• [What this task involves]: Print every record exactly, omitting all pictures.

• [Information given]:
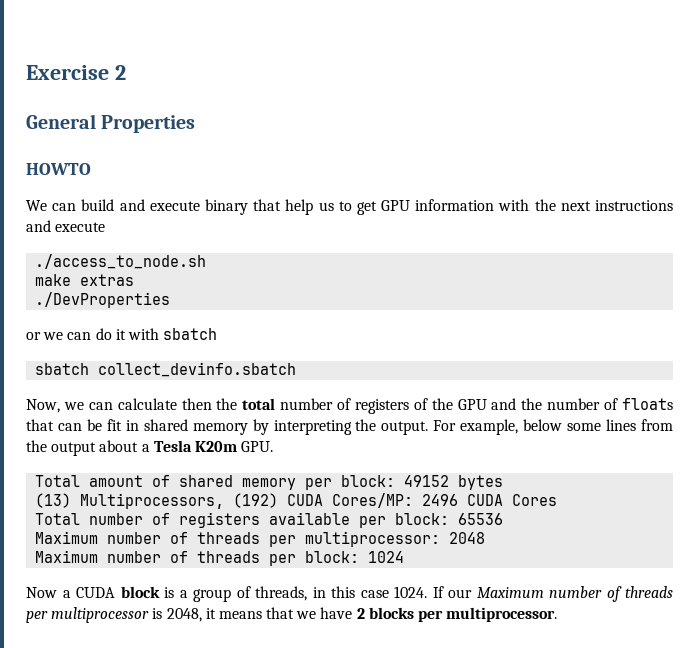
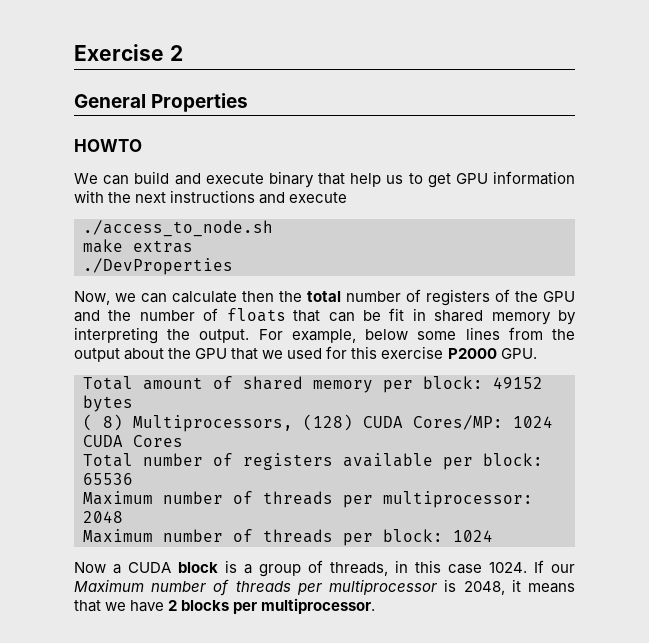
- or we can do it with sbatch
- sbatch collect_devinfo.sbatch
- For example, below some lines from the output about a Tesla K20m GPU.
+ For example, below some lines from the output about the GPU that we used for this exercise P2000 GPU.
- (13) Multiprocessors, (192) CUDA Cores/MP: 2496 CUDA Cores
+ ( 8) Multiprocessors, (128) CUDA Cores/MP: 1024 CUDA Cores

• [Answer space]:
- or we can do it with sbatch
- sbatch collect_devinfo.sbatch
- For example, below some lines from the output about a Tesla K20m GPU.
+ For example, below some lines from the output about the GPU that we used for this exercise P2000 GPU.
- (13) Multiprocessors, (192) CUDA Cores/MP: 2496 CUDA Cores
+ ( 8) Multiprocessors, (128) CUDA Cores/MP: 1024 CUDA Cores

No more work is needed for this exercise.